Lessons learned while deploying VCF 4.2 Management Domain

Hello Everyone! It’s me again, trying to maintain a weekly post cadence!

Today I’m going to talk about some roadblocks I hit while doing a 4.2 VCF Deployment in a real, customer environment. Hopefully this will prevent these issues from happening to you or help you to solve them quickly if they do arise!

Getting started with VMware Cloud Foundation (VCF) 4.0 - CormacHogan.com

Password Policy for Cloud Builder

In VCF 4.2, several changes to password strength were made. It seems that using 8 character passwords are hit/miss (you could get a valid deployment and then immediately a non-valid deployment if you deploy another Cloud Builder with a password like “VMw@r3!!” – I haven’t been able to fully grasp the cause for this behaviour.

In addition, VMware is now a dictionary word, so it wont be allowed. So “VMware1!” and “VMware1!VMware1!” will also fail.

The password that i’ve been using successfully for the initial deployment is “VMw@r3!!VMw@r3!!” – That one works 100% – You can go ahead and use that one.

Hostnames in uppercase

This one is really, really strange – If the hostnames of your ESXi hosts are in uppercase, you will get a ‘Failed to connect to lowercase_hostname’ for all of your hosts when running the validation, and the validation will stop and won’t query any of the host configuration

I spent some time trying to figure this out, at first I thought it was DNS records, but then on a different environment, 3 of the 4 hosts had their hostname in upper case and one of them in lower case, and the one in lower case was the only one connecting, so that made me test the change and suddenly the new host in lowercase was also connecting!

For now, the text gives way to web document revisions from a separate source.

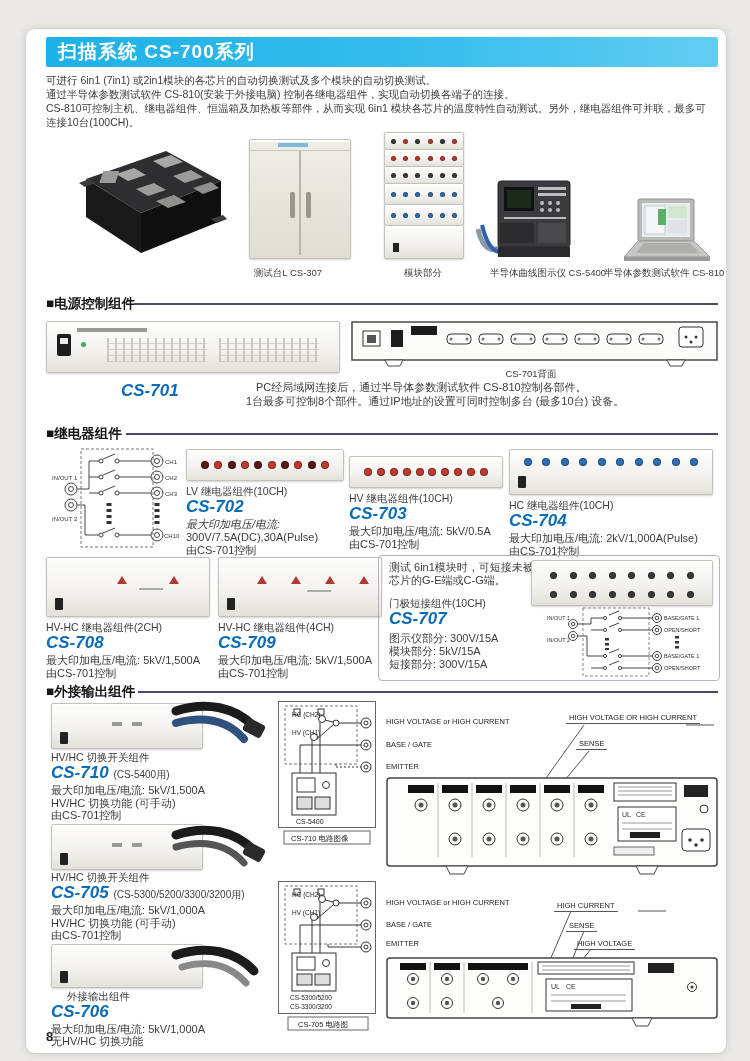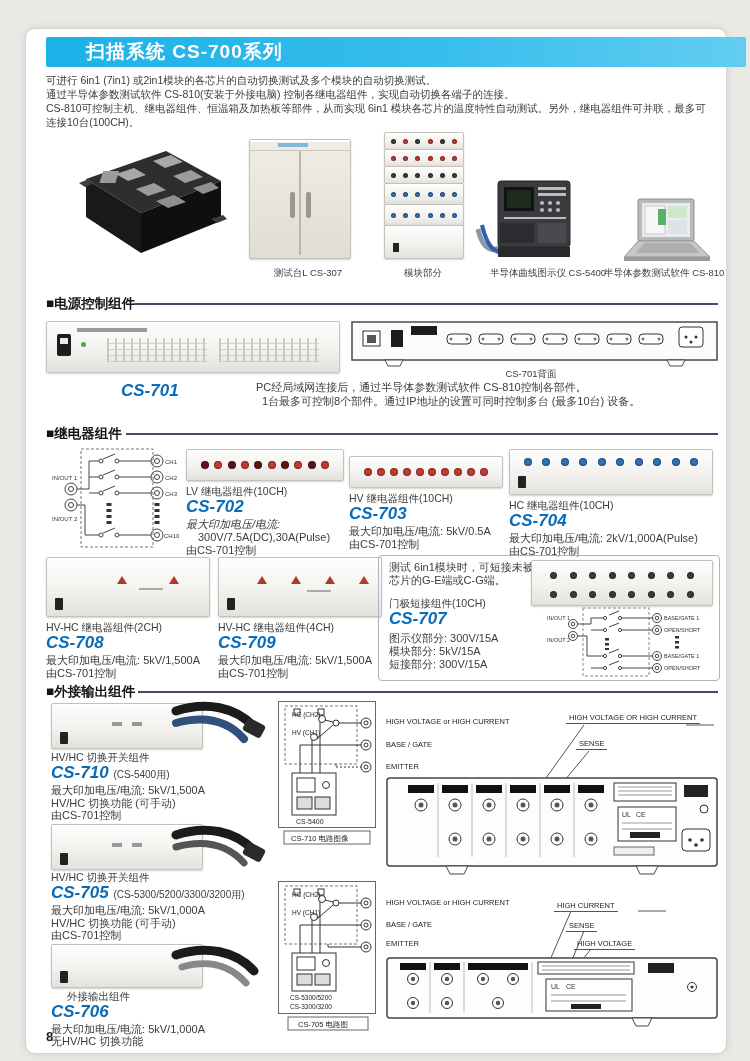--- a/index.html
+++ b/index.html
@@ -1,19 +1,19 @@
 <!DOCTYPE html>
 <html><head>
 <meta charset="utf-8">
 <style>
   html,body{margin:0;padding:0;}
   body{width:750px;height:1061px;background:#eae9e6;font-family:"Liberation Sans","DejaVu Sans",sans-serif;position:relative;overflow:hidden;}
   .page{position:absolute;left:25px;top:28px;width:700px;height:1024px;background:#fff;border:1px solid #d6d4d0;border-radius:10px;box-shadow:0 0 8px rgba(0,0,0,.10);}
   .abs{position:absolute;}
-  .titlebar{left:20px;top:8px;width:672px;height:30px;background:linear-gradient(90deg,#1db1e7,#36bdec 55%,#62cdf1);border-radius:2px;display:flex;align-items:center;padding-left:28px;}
+  .titlebar{left:20px;top:8px;width:672px;height:30px;background:linear-gradient(90deg,#1db1e7,#36bdec 55%,#62cdf1);border-radius:2px;display:flex;align-items:center;}
   .titlebar span{color:#fff;font-weight:bold;font-size:19px;padding-left:12px;letter-spacing:1px;}
   .intro{left:20px;top:44px;width:660px;font-size:10.5px;color:#3c3c3c;line-height:14px;}
   .cap{font-size:9.5px;color:#3c3c3c;white-space:nowrap;}
   .sect{font-size:13.5px;font-weight:bold;color:#151515;white-space:nowrap;}
   .sline{height:2px;background:#4c4768;}
   .model{font-size:17px;font-weight:bold;color:#0a6cb8;font-style:italic;white-space:nowrap;}
   .msuf{font-size:10px;color:#3c3c3c;font-weight:normal;font-style:normal;}
   .type{font-size:10.5px;color:#3c3c3c;white-space:nowrap;}
   .spec{font-size:11px;color:#3c3c3c;white-space:nowrap;line-height:12.5px;}
   .dev{background:linear-gradient(180deg,#fdfdfc 0%,#f3f2ef 55%,#e3e1db 100%);border:1px solid #c3c1ba;border-radius:2px;box-shadow:0 1px 2px rgba(0,0,0,.18), inset 0 2px 1px rgba(255,255,255,.9);}
@@ -59,21 +59,21 @@
     </svg>
   </div>
 
   <div class="abs dev" style="left:223px;top:110px;width:100px;height:118px;background:linear-gradient(180deg,#efede6,#e0ddd2);">
     <div class="abs" style="left:0;top:10px;width:100%;height:1px;background:#c9c6bb;"></div>
     <div class="abs" style="left:49px;top:11px;width:2px;height:104px;background:#b9b6aa;"></div>
     <div class="abs" style="left:40px;top:52px;width:5px;height:26px;background:#9a978c;border-radius:2px;"></div>
     <div class="abs" style="left:56px;top:52px;width:5px;height:26px;background:#9a978c;border-radius:2px;"></div>
     <div class="abs" style="left:28px;top:3px;width:30px;height:4px;background:#7fb8d8;"></div>
   </div>
-  <div class="abs cap" style="left:232px;top:238px;width:100px;text-align:center;">测试台L CS-307</div>
+  <div class="abs cap" style="left:212px;top:238px;width:100px;text-align:center;">测试台L CS-307</div>
 
   <div class="abs" style="left:358px;top:103px;width:78px;height:128px;">
     <div class="dev" style="position:absolute;left:0;top:0;width:78px;height:16px;">
         <div class="dotrow" style="padding:0 6px;">
           <span class="dot d707" style="width:3px;height:3px;"></span>
           <span class="dot d703" style="width:3px;height:3px;"></span>
           <span class="dot d707" style="width:3px;height:3px;"></span>
           <span class="dot d703" style="width:3px;height:3px;"></span>
           <span class="dot d707" style="width:3px;height:3px;"></span>
           <span class="dot d703" style="width:3px;height:3px;"></span>
@@ -214,21 +214,21 @@
         <circle cx="345" cy="16" r="1.5" fill="#333"></circle>
         <circle cx="340" cy="21" r="1.5" fill="#333"></circle>
       <polygon points="34,39 52,39 49,45 37,45" fill="#fff" stroke="#4a4a4a"></polygon>
       <polygon points="316,39 334,39 331,45 319,45" fill="#fff" stroke="#4a4a4a"></polygon>
     </svg>
   </div>
   <div class="abs cap" style="left:440px;top:339px;width:130px;text-align:center;">CS-701背面</div>
 
   <div class="abs model" style="left:95px;top:352px;">CS-701</div>
   <div class="abs spec" style="left:230px;top:352px;">PC经局域网连接后，通过半导体参数测试软件 CS-810控制各部件。</div>
-  <div class="abs spec" style="left:236px;top:366px;">1台最多可控制8个部件。通过IP地址的设置可同时控制多台 (最多10台) 设备。</div>
+  <div class="abs spec" style="left:220px;top:366px;">1台最多可控制8个部件。通过IP地址的设置可同时控制多台 (最多10台) 设备。</div>
 
   <div class="abs sect" style="left:20px;top:396px;">■继电器组件</div>
   <div class="abs sline" style="left:100px;top:404px;width:592px;"></div>
 
   <div class="abs" style="left:25px;top:418px;width:132px;height:104px;">
     <svg width="132" height="104" viewBox="0 0 132 104">
       <rect x="30" y="2" width="72" height="98" fill="none" stroke="#777" stroke-dasharray="3,2"></rect>
       <g fill="none" stroke="#444">
         <circle cx="20" cy="42" r="6"></circle>
           <circle cx="20" cy="42" r="2.5"></circle>
@@ -290,21 +290,21 @@
         <span class="dot d703"></span>
         <span class="dot d702"></span>
         <span class="dot d703"></span>
         <span class="dot d702"></span>
         <span class="dot d703"></span>
       </div>
   </div>
   <div class="abs type" style="left:160px;top:456px;">LV 继电器组件(10CH)</div>
   <div class="abs model" style="left:160px;top:468px;">CS-702</div>
   <div class="abs spec" style="left:160px;top:489px;font-style:italic;">最大印加电压/电流:</div>
-  <div class="abs spec" style="left:160px;top:502px;margin-left:12px;">300V/7.5A(DC),30A(Pulse)</div>
+  <div class="abs spec" style="left:160px;top:502px;">300V/7.5A(DC),30A(Pulse)</div>
   <div class="abs spec" style="left:160px;top:515px;">由CS-701控制</div>
 
   <div class="abs dev" style="left:323px;top:427px;width:152px;height:30px;">
     <div class="dotrow">
         <span class="dot d703"></span>
         <span class="dot d703"></span>
         <span class="dot d703"></span>
         <span class="dot d703"></span>
         <span class="dot d703"></span>
         <span class="dot d703"></span>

To clarify, ESXI1.VSPHERE.LOCAL will fail, esxi1.vsphere.local will work – Make sure your hostnames are in lowercase

Heterogeneous / Unbalanced disk configuration across hosts

This one is really interesting, let’s say you’re doing an all flash VCF and you have 20 disks per host – The best way to configure it would be 4 Disk groups of 1 Cache + 4 Capacity, so that you would use all 20 disks.

Since you can have at a maximum 5 Disk groups of 1 Cache + 7 Capacity, 40 is the maximum number of disks you can have.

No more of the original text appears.